William Golding in the news…
The Guardian published an extract from Rutger Bregman’s new book Humankind: ‘The real Lord of the Flies: what happened when six boys were shipwrecked for 15 months’. Bregman described a lovely story of ‘friendship and loyalty’ – the boys worked together to support each other on the island, ‘Ata. However, to use this story as a counterpoint to Golding’s novel is at best flawed; Lord of the Flies is an allegory, and not a straightforward tale of shipwreck and survival. There were also regrettably some errors in the piece – Golding’s daughter wrote to the newspaper to request a correction. In response to the extract, Vittorio Bufacchi argued in The Conversation that ‘we cannot and should not draw any conclusions about human nature from one case study’. On our own website, we featured a piece by Terrell Carver who suggested that ‘the reality that the boys inhabit in the novel is not some generically human and timeless realm of nature’. Bregman’s more hopeful history is certainly to be welcomed in these times of such tragedy and confusion. But, in truth, Bregman’s article has little to do with Lord of the Flies, and he relies on a superficial reading of the book. Andrew Whalen, in Newsweek, rightfully acknowledged the optimism in Golding’s story.

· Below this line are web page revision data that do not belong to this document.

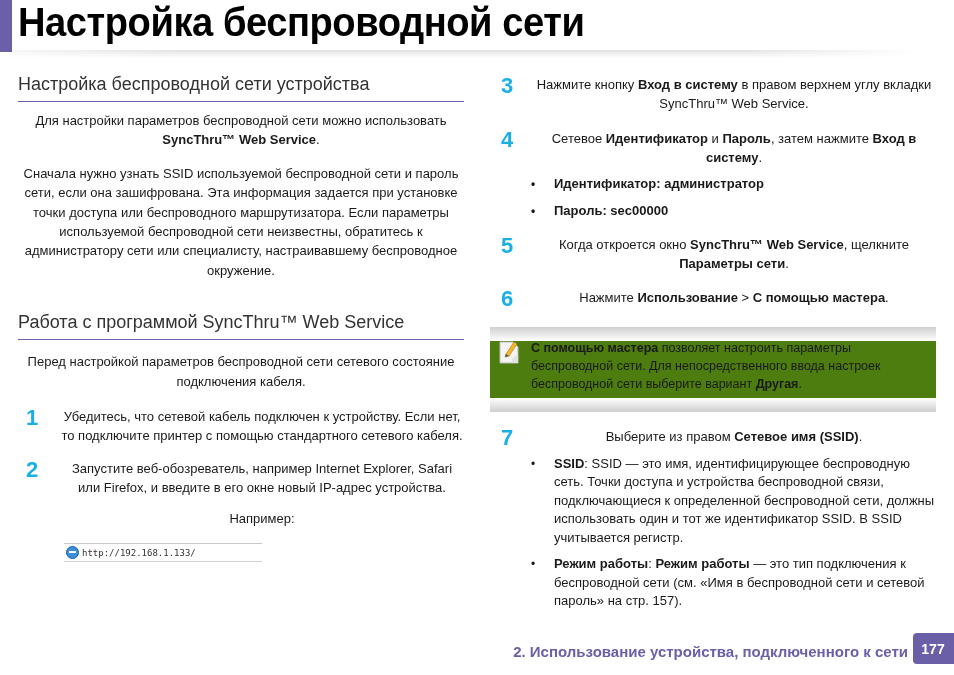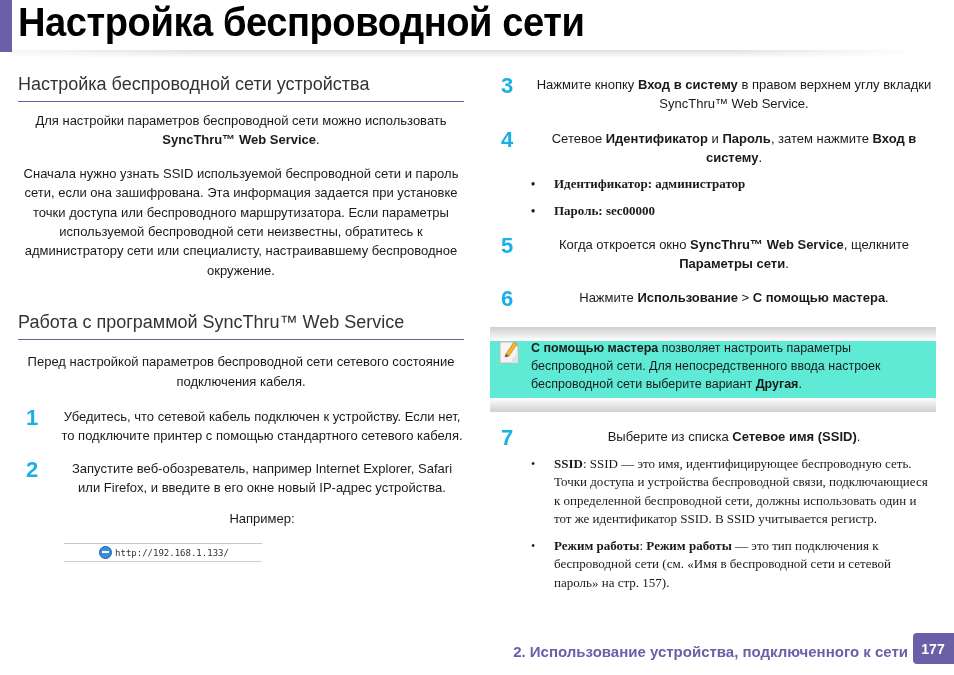--- a/index.html
+++ b/index.html
@@ -17,28 +17,28 @@
   h2.section { margin:0; font-size:18px; font-weight:normal; color:#333; padding-bottom:6px;
                border-bottom:1px solid #6b5fa8; }
   p.body { margin:0; font-size:13px; line-height:19.4px;text-align:center; }
   b { font-weight:bold; }
   .step { position:relative; padding-left:42px; }
   .step-num { position:absolute; left:0; top:-2px; width:28px; font-size:22px; font-weight:bold;
               color:#1ab0e6; text-align:center; line-height:24px; }
   .step-right { padding-left:34px; }
   .step-right .step-num { left:0; width:20px; }
   ul.bullets { list-style:none; margin:0; padding:0; }
-  ul.bullets li { position:relative; padding-left:23px; font-size:13px; line-height:18.5px;font-family:Liberation Serif, serif; }
+  ul.bullets li { position:relative; padding-left:23px; font-size:13px; line-height:18.5px; }
   ul.bullets li::before { content:"•"; position:absolute; left:0; top:0; font-size:12px; }
   .url-bar { width:198px; height:17px; border-top:1px solid #c8c8c8; border-bottom:1px solid #d0d0d0;
-             display:flex; align-items:center; font-family:"DejaVu Sans Mono", monospace; font-size:9px; color:#333;justify-content:center; }
+             display:flex; align-items:center; font-family:"DejaVu Sans Mono", monospace; font-size:9px; color:#333; }
   .ie-icon { width:11px; height:11px; border-radius:50%; background:#3a8fd8; border:1px solid #1b5ea3;
              margin:0 3px 0 2px; position:relative; }
   .ie-icon::after { content:""; position:absolute; left:2px; top:4px; width:7px; height:2px; background:#fff; }
-  .note { position:absolute; left:490px; top:327px; width:446px; height:85px; background:#5eead4; }
+  .note { position:absolute; left:490px; top:327px; width:446px; height:85px; background:#4d7c0f; }
   .note-top { position:absolute; left:0; top:0; width:100%; height:14px;
               background:linear-gradient(to bottom, #cfcfcf, #ffffff); }
   .note-bottom { position:absolute; left:0; bottom:0; width:100%; height:14px;
                  background:linear-gradient(to top, #cfcfcf, #ffffff); }
   .note-icon { position:absolute; left:8px; top:12px; width:22px; height:26px; }
   .note-text { position:absolute; left:41px; top:12px; width:400px; font-size:12.5px; line-height:18px; }
   .footer { position:absolute; right:46px; top:643px; font-size:15px; font-weight:bold; color:#6b5fa8; }
   .page-badge { position:absolute; left:913px; top:633px; width:42px; height:31px; background:#6b5fa8;
                 border-radius:4px 0 0 4px; color:#fff; font-size:14px; font-weight:bold;
                 display:flex; align-items:center; justify-content:center; padding-right:2px; box-sizing:border-box; }
@@ -108,21 +108,21 @@
     <path d="M14 20 L20 14 V24 H14 Z" fill="#e2e2e2"></path>
     <path d="M8 15 L16 3 L19 5 L11 17 L7 18 Z" fill="#f2b533" stroke="#c98a10" stroke-width="0.8"></path>
     <path d="M7 18 L8 15 L11 17 Z" fill="#555"></path>
   </svg>
   <p class="note-text" style="margin:0;"><b>С помощью мастера</b><span> позволяет настроить параметры беспроводной сети. Для непосредственного ввода настроек беспроводной сети выберите вариант </span><b>Другая</b><span>.</span></p>
 </div>
 
 <div class="col-right" style="top:428px;">
   <div class="step step-right">
     <span class="step-num">7</span>
-    <p class="body" style="line-height:18.5px;"><span>Выберите из списка </span><b>Сетевое имя (SSID)</b><span>.</span></p>
+    <p class="body" style="line-height:18.5px;"><span>Выберите из правом </span><b>Сетевое имя (SSID)</b><span>.</span></p>
     <ul class="bullets" style="margin-top:8px;">
       <li><b>SSID</b><span>: SSID — это имя, идентифицирующее беспроводную сеть. Точки доступа и устройства беспроводной связи, подключающиеся к определенной беспроводной сети, должны использовать один и тот же идентификатор SSID. В SSID учитывается регистр.</span></li>
       <li style="margin-top:8px;"><b>Режим работы</b><span>: </span><b>Режим работы</b><span> — это тип подключения к беспроводной сети (см. «Имя в беспроводной сети и сетевой пароль» на стр. 157).</span></li>
     </ul>
   </div>
 </div>
 
 <div class="footer">2.  Использование устройства, подключенного к сети</div>
 <div class="page-badge">177</div>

Elsewhere, in the Telegraph, Simon Heffer urged his readers to watch Oliver Rudland’s opera of Golding’s Pincher Martin, available on YouTube, and describes it as ‘a beautifully crafted, powerful and mature piece, and the balance the composer achieves between orchestra and singers is nothing short of perfect’.
Jennifer Finney Boylan compared events in Lord of the Flies to the current political situation in America in The New York Times.